As such, Waite concludes that the hiring process — and the new hire’s perception of it — is just as important to a successful WFO strategy as the selection of the right technology. She looks at three distinct parts of the process and why they’re important:

Attraction: “A company’s website careers page will capture active job seekers – those who know what they are looking for and where to look – as will the leading career sites such as Monster, CareerBuilder, Yahoo Jobs, and the like,” Waite says. But passive job seekers need to be attracted as well. Social media can play a big role in helping draw them, she adds. 

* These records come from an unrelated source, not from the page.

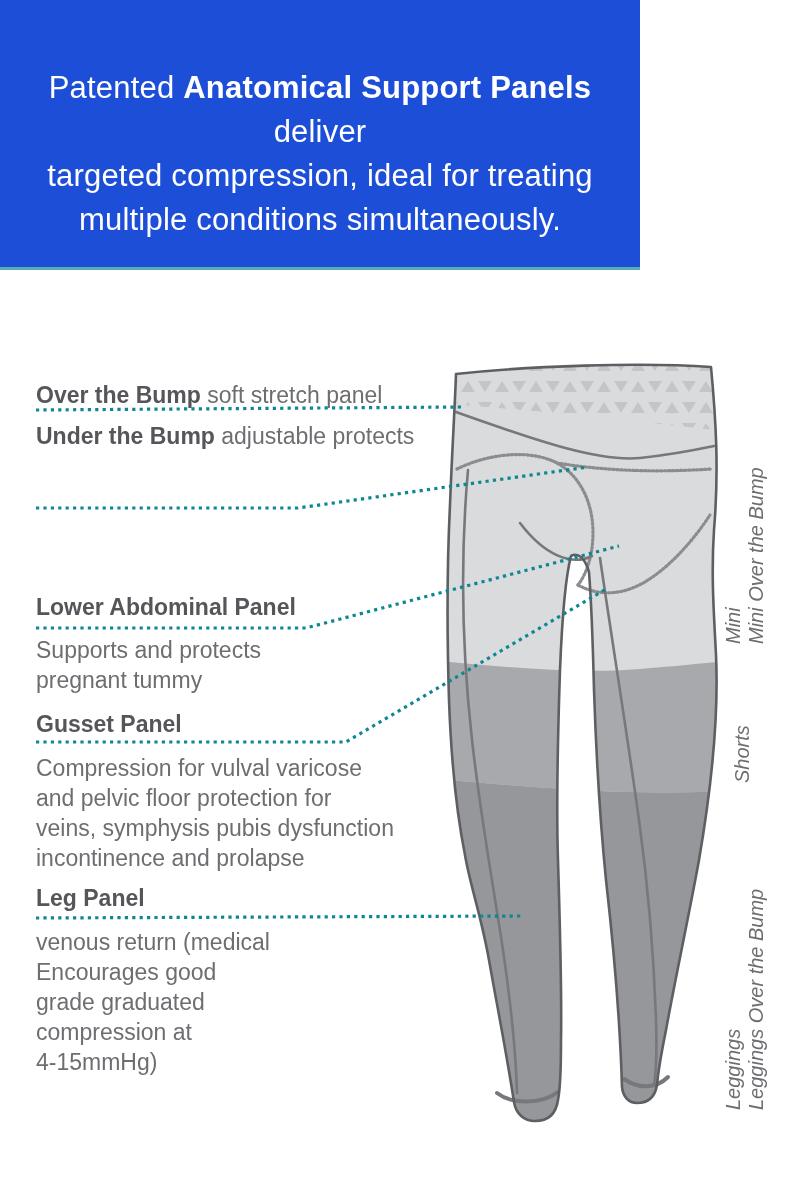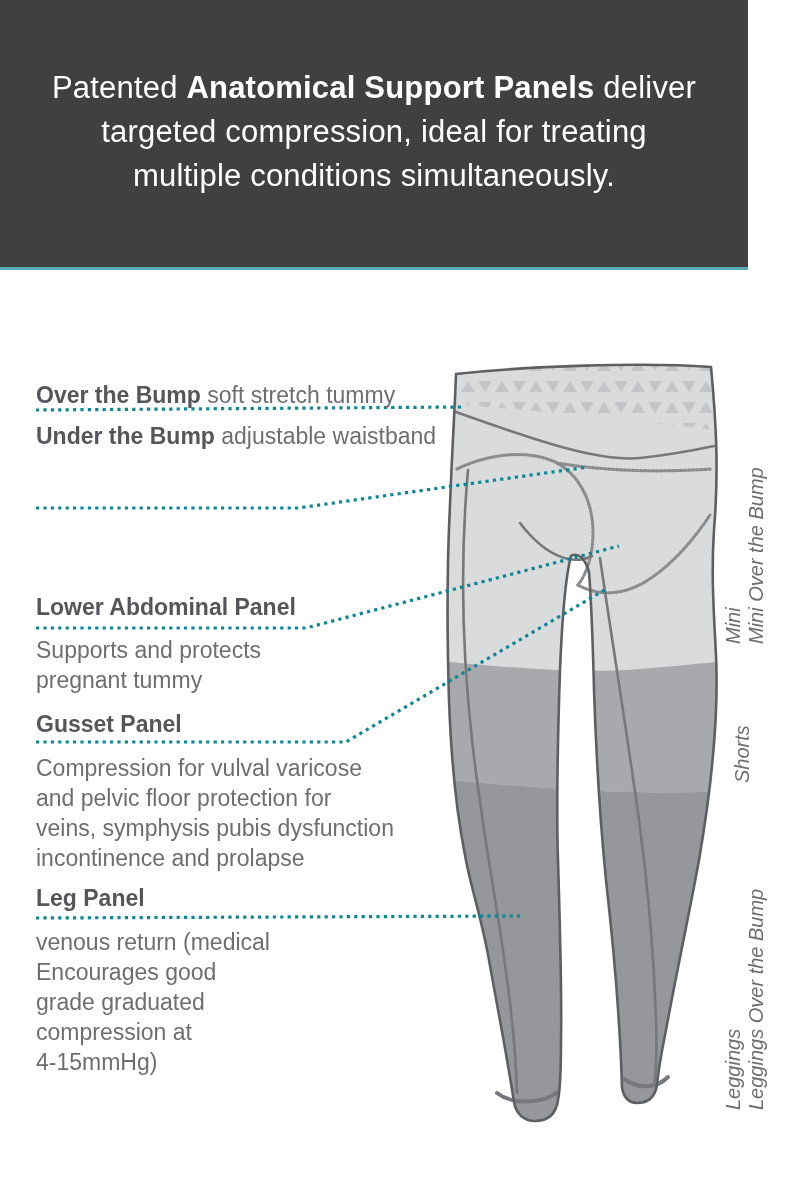"Patented Anatomical Support Panels" .header { background: #404040 -> #1d4ed8; width: 748px -> 640px }
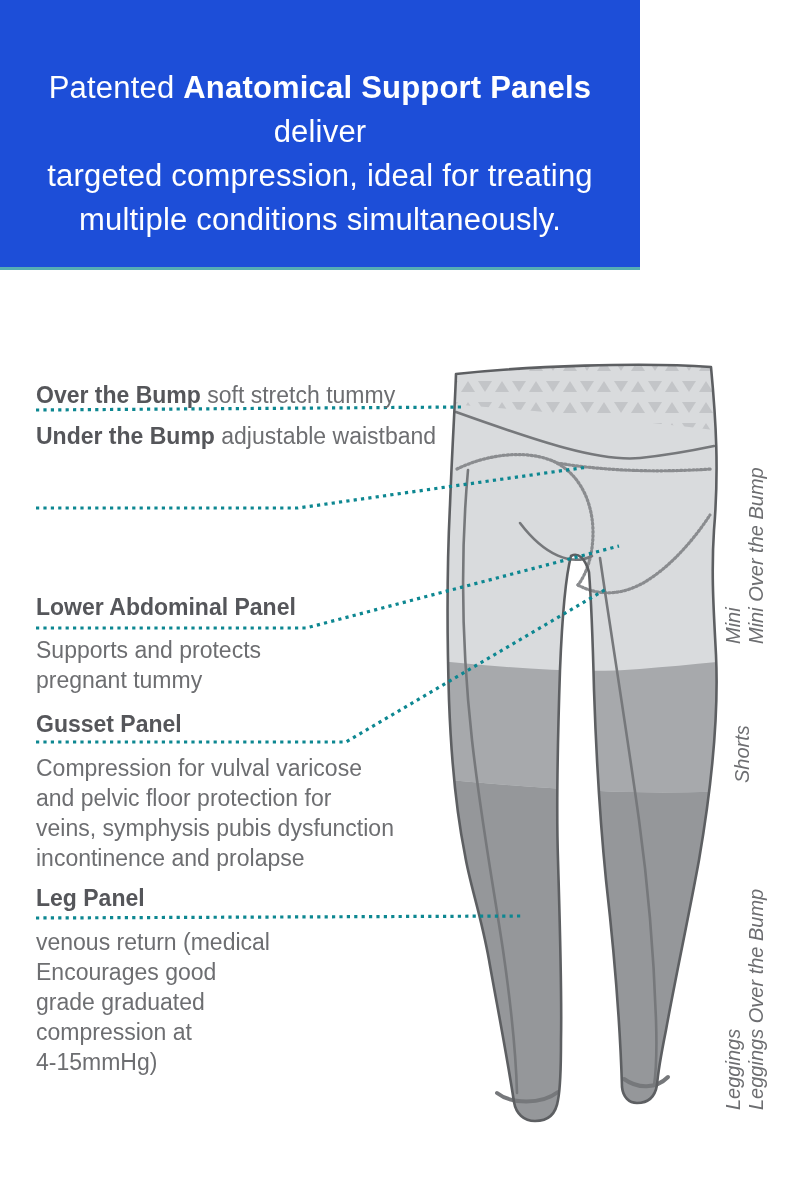"soft stretch tummy" span.suffix { text: tummy -> panel }
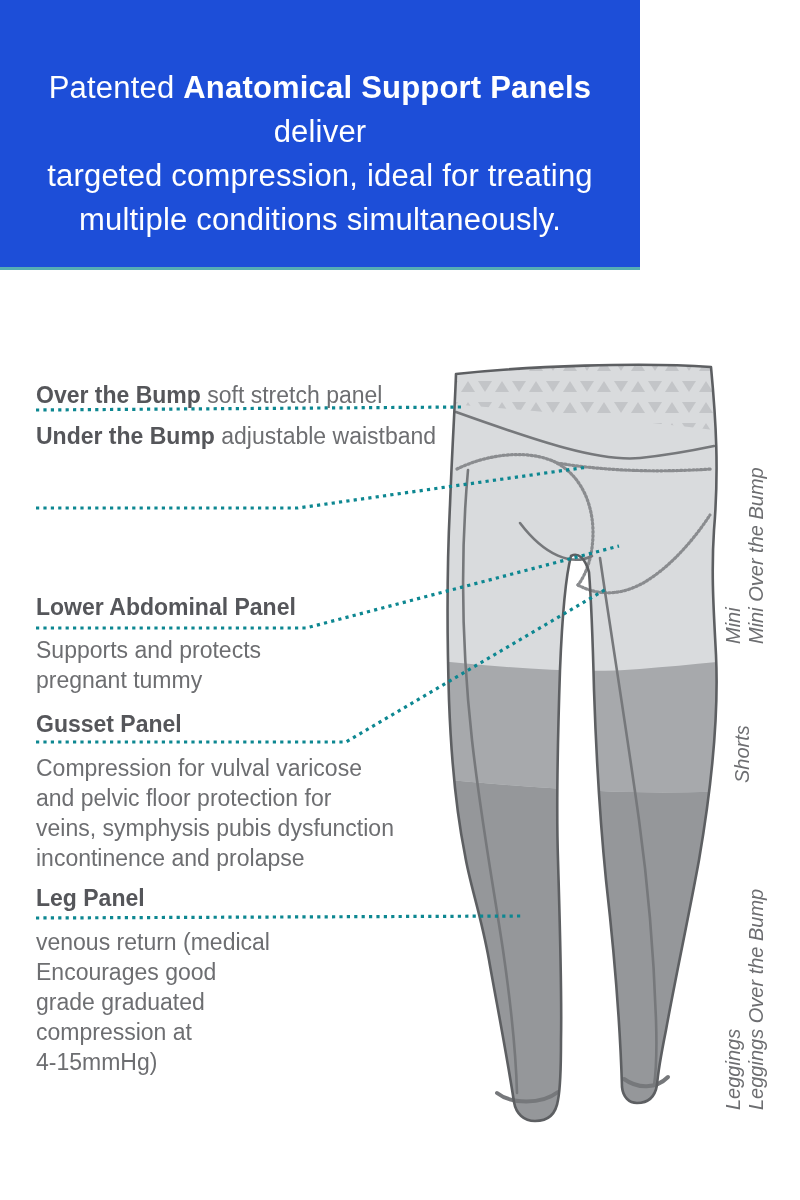"adjustable waistband" span.suffix { text: waistband -> protects }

Selection: A critical part of the selection process is to screen candidates for their ability to handle the rigors of contact center work. “This is normally done through a recruiter-led telephone screen in which a recruiter asks the agent candidate a series of questions that are designed not only to validate the candidate’s skills, but also to gain some perspective on his or her communication style, energy and personality which are critical success factors in customer-contact positions,” Waite says. Basically, it’s designed to assure that the candidate will fit in with the team already in place.

Retention: “This is where the worlds of recruiting and WFO effectively come together,” Waite believes. New agents need to go through a comprehensive training program to prepare them for the rigors of contact center work. But if done properly, new employees will soon become veterans, and their example will be something the next generation coming up behind them will want to emulate.